Anna Frost

Personal information
- Nickname: Frosty
- Born: 1 November 1981 (age 44) New Zealand
- Website: Anna Frost

Sport
- Country: New Zealand
- Sport: Skyrunning
- Event(s): Ultramarathon Trail running
- Team: Salomon

Medal record
Skyrunning
World Championships
| Silver medal – second place | 2014 Chamonix | Ultra SkyMarathon |

= Anna Frost =

New Zealand runner

Anna Heather Frost (born 1 November 1981) is a New Zealand trail and ultra runner.

== Running career ==
Frost turned professional in 2004 and later began running for Team Salomon.

In 2012, she won the Transvulcania ultramarathon in the Canary Islands in a record time of 8:11:31, but did not return to defend her title the next year.
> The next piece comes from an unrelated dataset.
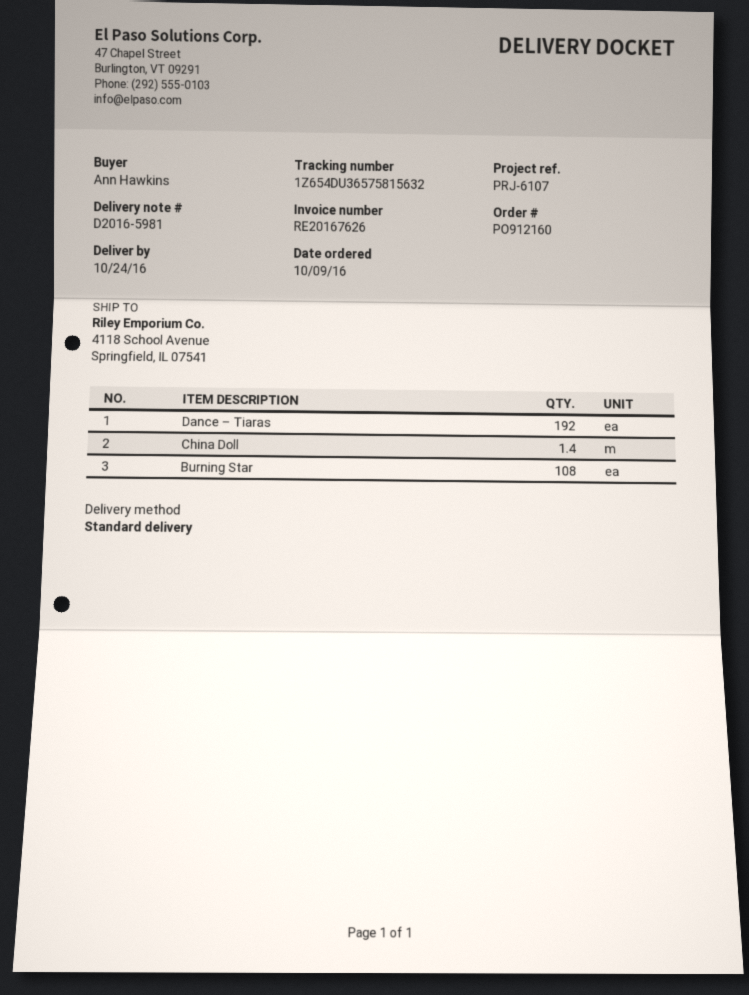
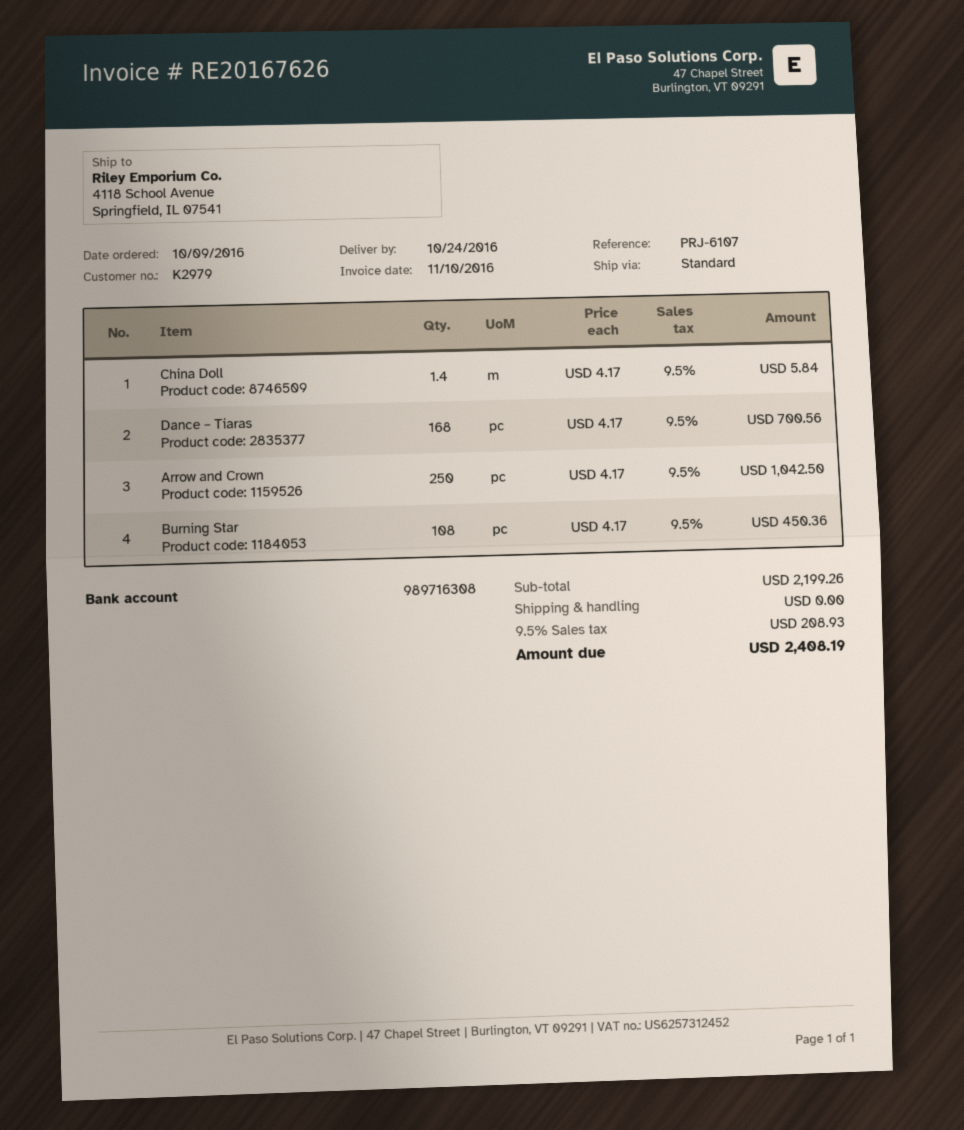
Dance – Tiaras: 192 -> 168
Arrow and Crown: none -> 250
She finished first at the Speedgoat 50K in Utah in 2012, second at the Ultra Cavalls del Vent in the Pyrenees mountains of Spain, and first at the Maxi-Race in Annecy, France. In June 2013, she won the Trail du Colorado race in Réunion.

In 2010, Frost won the overall title in the Skyrunner World Series. The series included wins at the Table Mountain Challenge and the Three Peaks Race, among others.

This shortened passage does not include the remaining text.